Farewell to JAGO
Research submersible of GEOMAR will be decommissioned in 2021
It all started with Latimeria chalumae, the enigmatic coelacanth. The Biologist Professor Hans Fricke and submersible pilot Jürgen Schauer observed and filmed this prehistoric fish, which had already been considered extinct, in its natural habitat for the first time with JAGO's predecessor, the submersible GEO. This globally acclaimed discovery motivated the two to build the more powerful, deeper diving JAGO at the end of the 1980s. In 1989, the submersible, designed for a crew of two and a maximum operating depth of 400 meters, was put into operation. It was initially based at the Max Planck Institute in Seewiesen near Munich (Germany). In 2006, JAGO together with the builder and pilot Jürgen Schauer and the biologist and mission coordinator Karen Hissmann moved to Kiel to the Leibniz Institute of Marine Sciences (IFM-GEOMAR), the predecessor of today's GEOMAR. After more than 1400 dives and 4300 hours under water in over 30 years, now the decision has been taken to decommission the submersible next year after a final research mission in Norway.
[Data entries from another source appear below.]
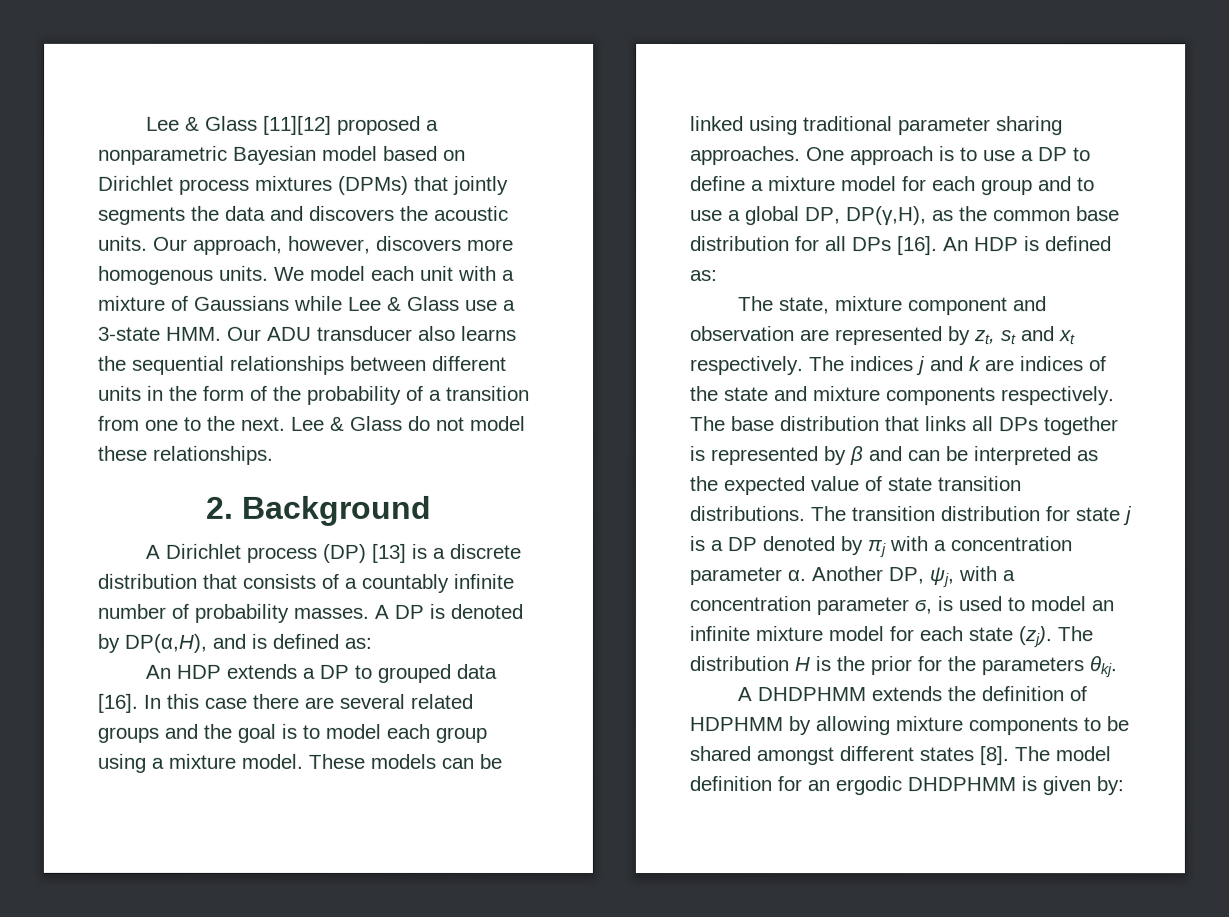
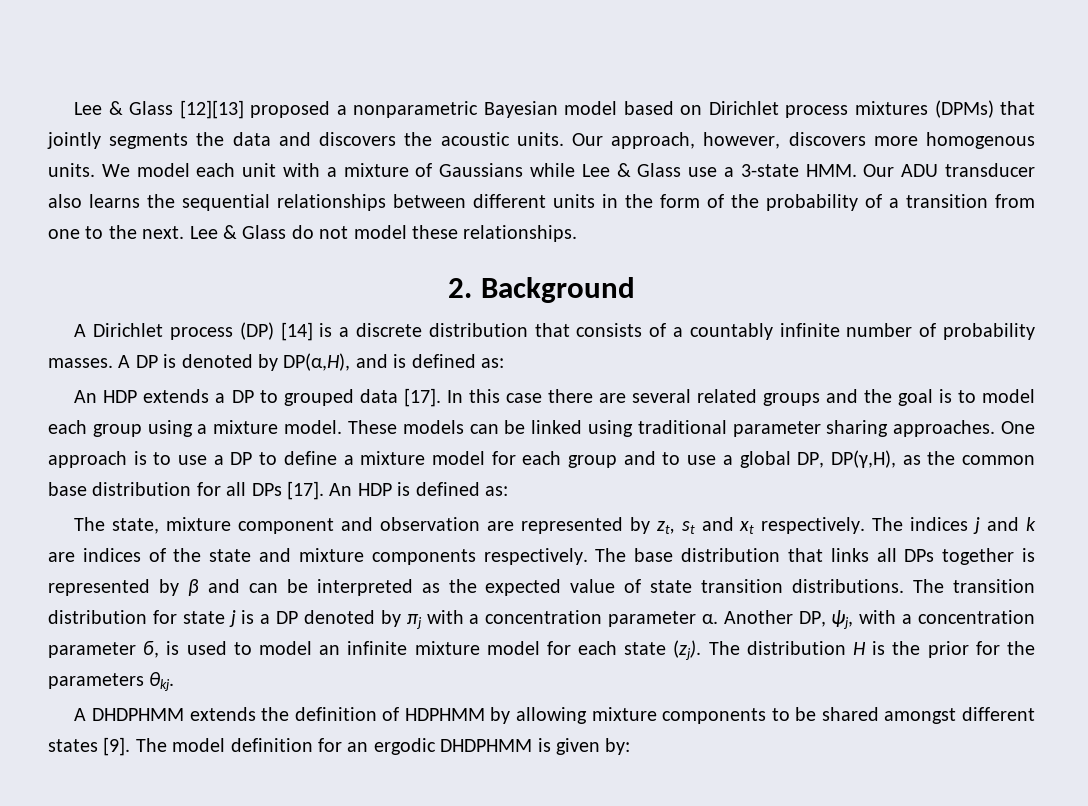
- Lee & Glass [11][12] proposed a nonparametric Bayesian model based on Dirichlet process mixtures (DPMs) that jointly segments the data and discovers the acoustic units.
+ Lee & Glass [12][13] proposed a nonparametric Bayesian model based on Dirichlet process mixtures (DPMs) that jointly segments the data and discovers the acoustic units.
- A Dirichlet process (DP) [13] is a discrete distribution that consists of a countably infinite number of probability masses.
+ A Dirichlet process (DP) [14] is a discrete distribution that consists of a countably infinite number of probability masses.
- An HDP extends a DP to grouped data [16].
+ An HDP extends a DP to grouped data [17].
- One approach is to use a DP to define a mixture model for each group and to use a global DP, DP(γ,H), as the common base distribution for all DPs [16].
+ One approach is to use a DP to define a mixture model for each group and to use a global DP, DP(γ,H), as the common base distribution for all DPs [17].
- A DHDPHMM extends the definition of HDPHMM by allowing mixture components to be shared amongst different states [8].
+ A DHDPHMM extends the definition of HDPHMM by allowing mixture components to be shared amongst different states [9].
“JAGO is not just one of our tools”, says Professor Katja Matthes, Director of GEOMAR. “With JAGO, many researchers associate unique insights and discoveries into otherwise hidden underwater worlds. This is another reason why the decision to retire JAGO was not an easy one”, the director continues. The decision was preceded by an intensive examination of the situation together with Frank Spiekermann, the administrative director of GEOMAR, and the JAGO team. One of the main reasons for the decision was the fact that in recent years it has not been possible to find a successor for the pilot Jürgen Schauer, who will retire at the end of the year. “We have tried very hard in the last years, but it turned out to be extremely difficult,” says Jürgen Schauer. In addition, the demand from the scientific community for the use of JAGO has declined in recent years while the use of remote-controlled and autonomous robots has increased. Furthermore, a future-proof modernization of the JAGO system would have required substantial investments.
Mission coordinator Karen Hissmann regrets the decommissioning very much. However, she also understands the decision. “More and more robotic systems are being used in marine research, and more scientists can participate in dives with remote-controlled robots via the screens on board the ships at the same time than with manned submersibles”, says the biologist. “Of course, there are many great memories and impressions attached to JAGO. Not only with us, but also with many scientists who have used the boat over the last 30 years,” Hissmann continues. “Diving yourself in a submersible is a different experience than exploring the water column and the seabed two-dimensionally on the screen.”
However, GEOMAR does not want to forgo entirely on the small “yellow submarine” either. “It will receive a representative place at GEOMAR as an ambassador for marine research. If Kiel marine sciences get a bigger showcase in the future, JAGO will definitely be there", says GEOMAR director Katja Matthes.